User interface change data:
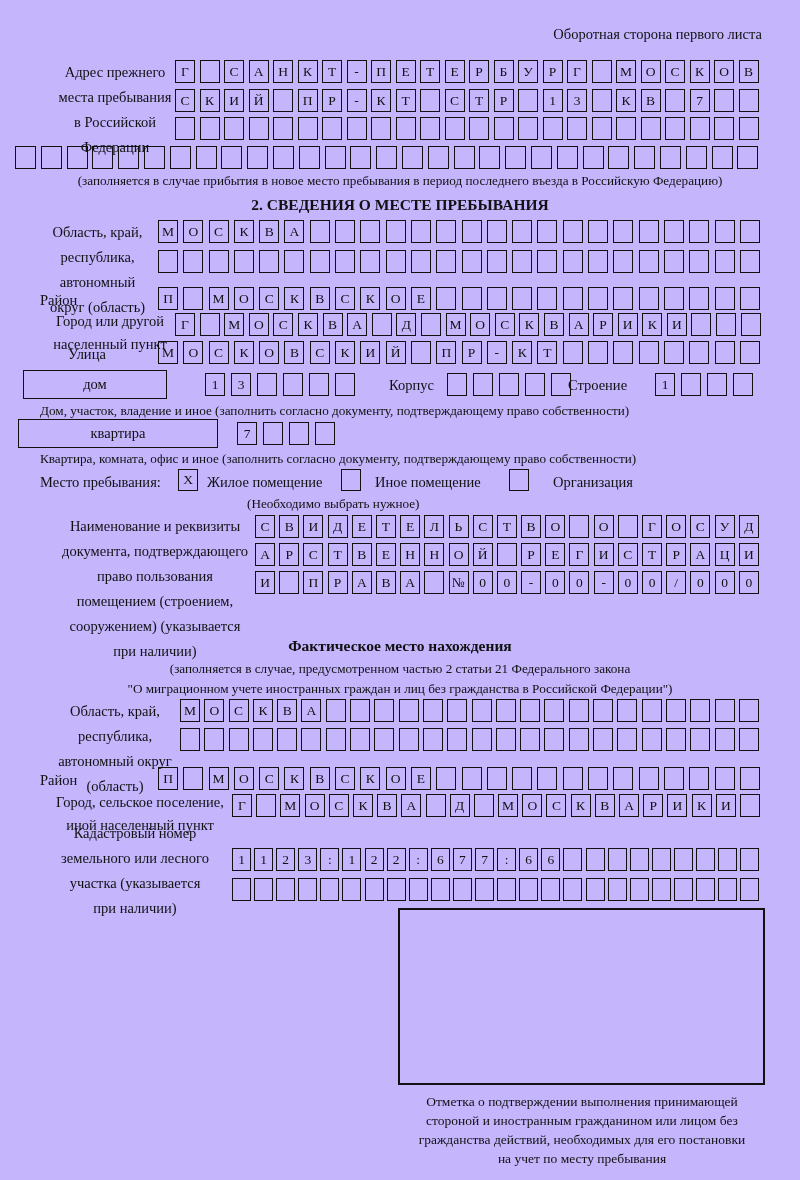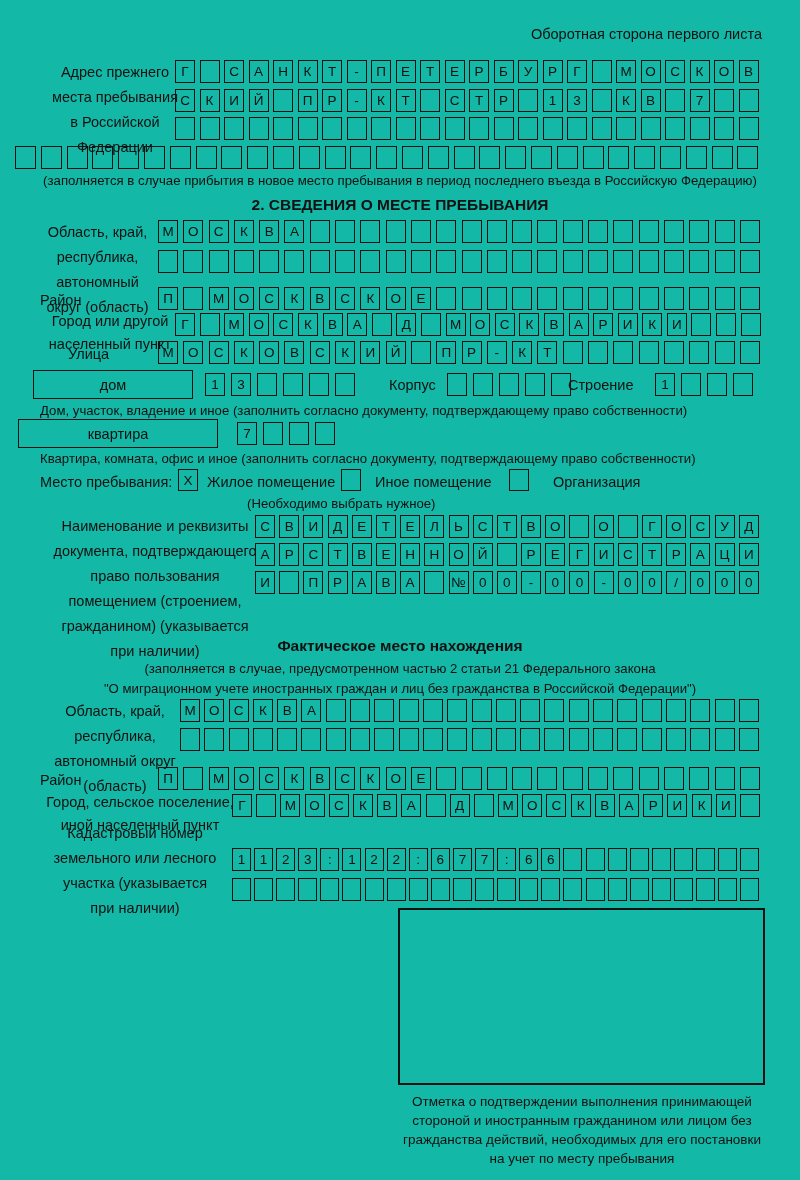--- a/index.html
+++ b/index.html
@@ -3,8 +3,8 @@
 <meta charset="utf-8">
 <style>
   html,body{margin:0;padding:0;background:#fff;}
-  .page{position:relative;width:800px;height:1180px;background:#14b8a6;
-        font-family:Liberation Sans, sans-serif;color:#111;overflow:hidden;}
+  .page{position:relative;width:800px;height:1180px;background:#c4b5fd;
+        font-family:Liberation Serif, serif;color:#111;overflow:hidden;}
   .lbl{position:absolute;font-size:14.5px;line-height:25px;text-align:center;}
   .lbl1{position:absolute;font-size:14.5px;line-height:18px;white-space:nowrap;}
   .note{position:absolute;font-size:13.2px;white-space:nowrap;}

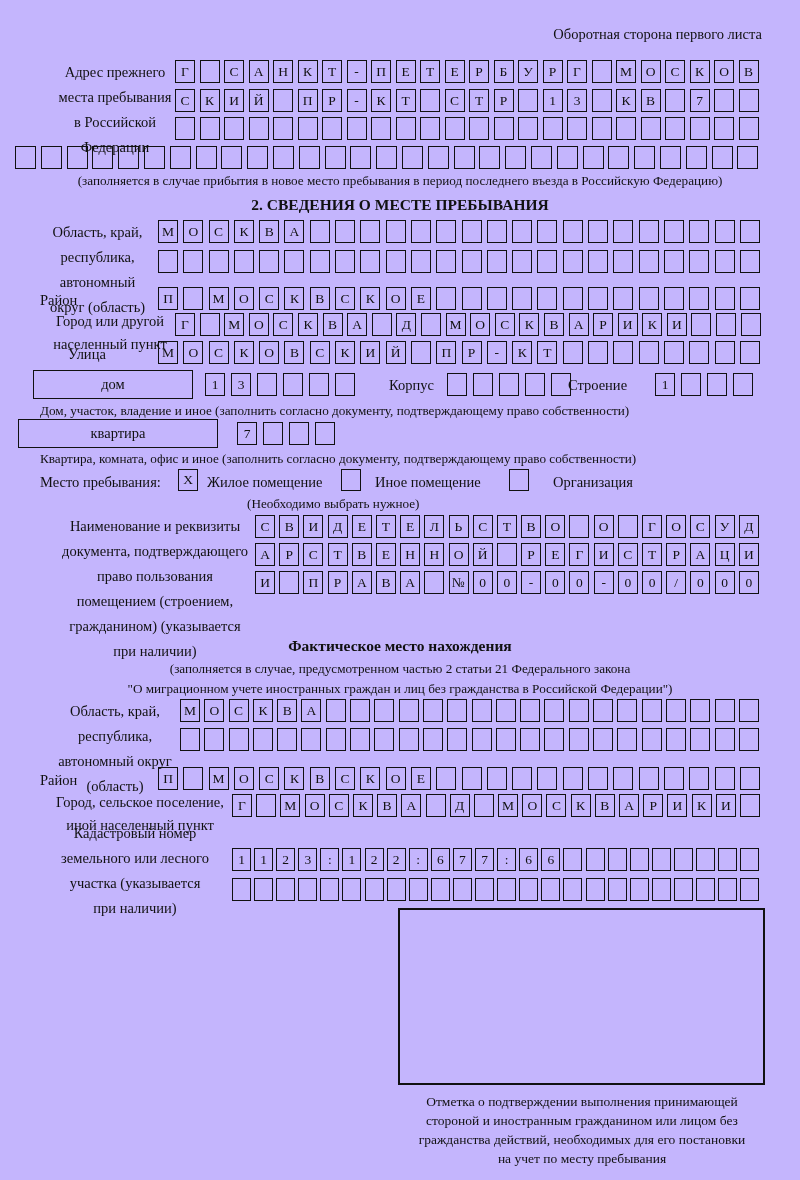--- a/index.html
+++ b/index.html
@@ -302,7 +302,7 @@
       <span class="cell"></span>
     </div>
 
-  <div class="wbox" style="left:33px;top:370px;width:160px;height:29px;">дом</div>
+  <div class="wbox" style="left:23px;top:370px;width:144px;height:29px;">дом</div>
   <div class="row p260" style="left:205px;top:373px;">
       <span class="cell">1</span>
       <span class="cell">3</span>

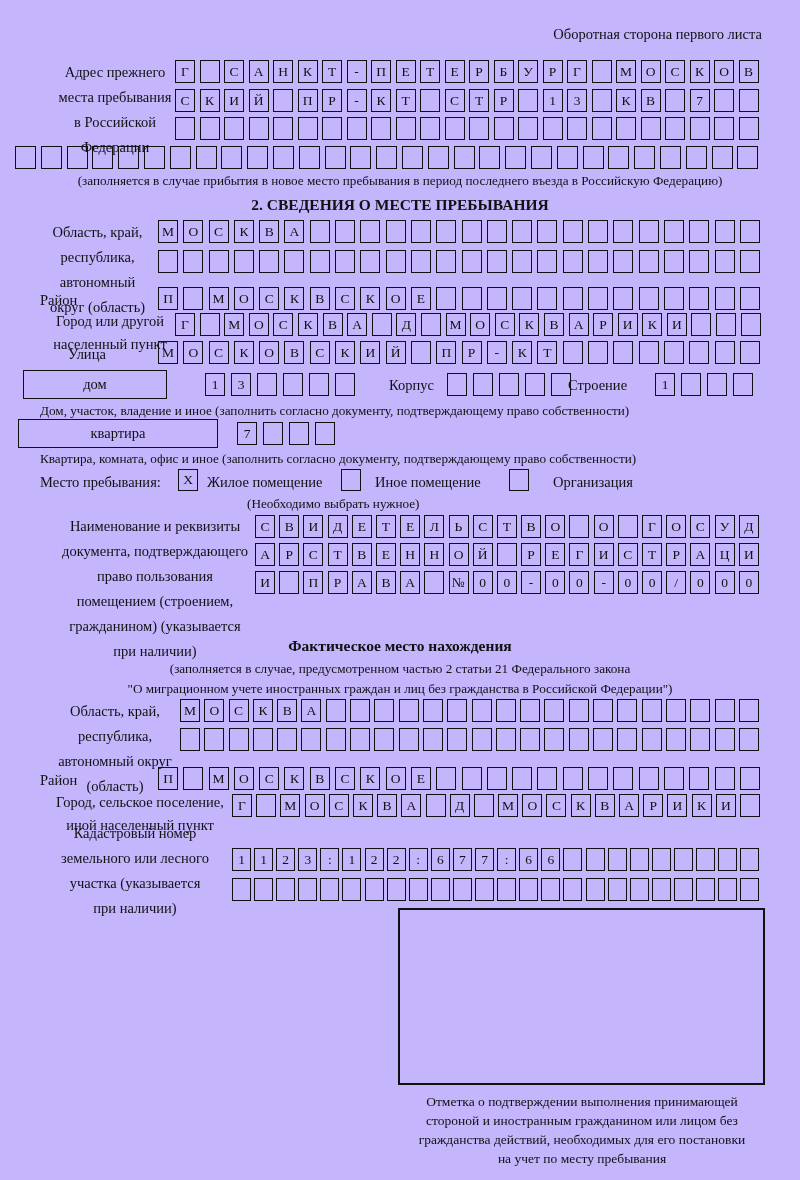--- a/index.html
+++ b/index.html
@@ -351,7 +351,7 @@
       <div>документа, подтверждающего</div>
       <div>право пользования</div>
       <div>помещением (строением,</div>
-      <div>гражданином) (указывается</div>
+      <div>сооружением) (указывается</div>
       <div>при наличии)</div>
     </div>
   <div class="row p242" style="left:255px;top:515px;">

**GOAL OF THE EXERCISE:** Go through the entries above and print each one exactly, minus the pictures.

**OUTPUT OF THE TASK:**
--- a/index.html
+++ b/index.html
@@ -3,8 +3,8 @@
 <meta charset="utf-8">
 <style>
   html,body{margin:0;padding:0;background:#fff;}
-  .page{position:relative;width:800px;height:1180px;background:#14b8a6;
-        font-family:Liberation Sans, sans-serif;color:#111;overflow:hidden;}
+  .page{position:relative;width:800px;height:1180px;background:#c4b5fd;
+        font-family:Liberation Serif, serif;color:#111;overflow:hidden;}
   .lbl{position:absolute;font-size:14.5px;line-height:25px;text-align:center;}
   .lbl1{position:absolute;font-size:14.5px;line-height:18px;white-space:nowrap;}
   .note{position:absolute;font-size:13.2px;white-space:nowrap;}

--- a/index.html
+++ b/index.html
@@ -302,7 +302,7 @@
       <span class="cell"></span>
     </div>
 
-  <div class="wbox" style="left:33px;top:370px;width:160px;height:29px;">дом</div>
+  <div class="wbox" style="left:23px;top:370px;width:144px;height:29px;">дом</div>
   <div class="row p260" style="left:205px;top:373px;">
       <span class="cell">1</span>
       <span class="cell">3</span>

--- a/index.html
+++ b/index.html
@@ -351,7 +351,7 @@
       <div>документа, подтверждающего</div>
       <div>право пользования</div>
       <div>помещением (строением,</div>
-      <div>гражданином) (указывается</div>
+      <div>сооружением) (указывается</div>
       <div>при наличии)</div>
     </div>
   <div class="row p242" style="left:255px;top:515px;">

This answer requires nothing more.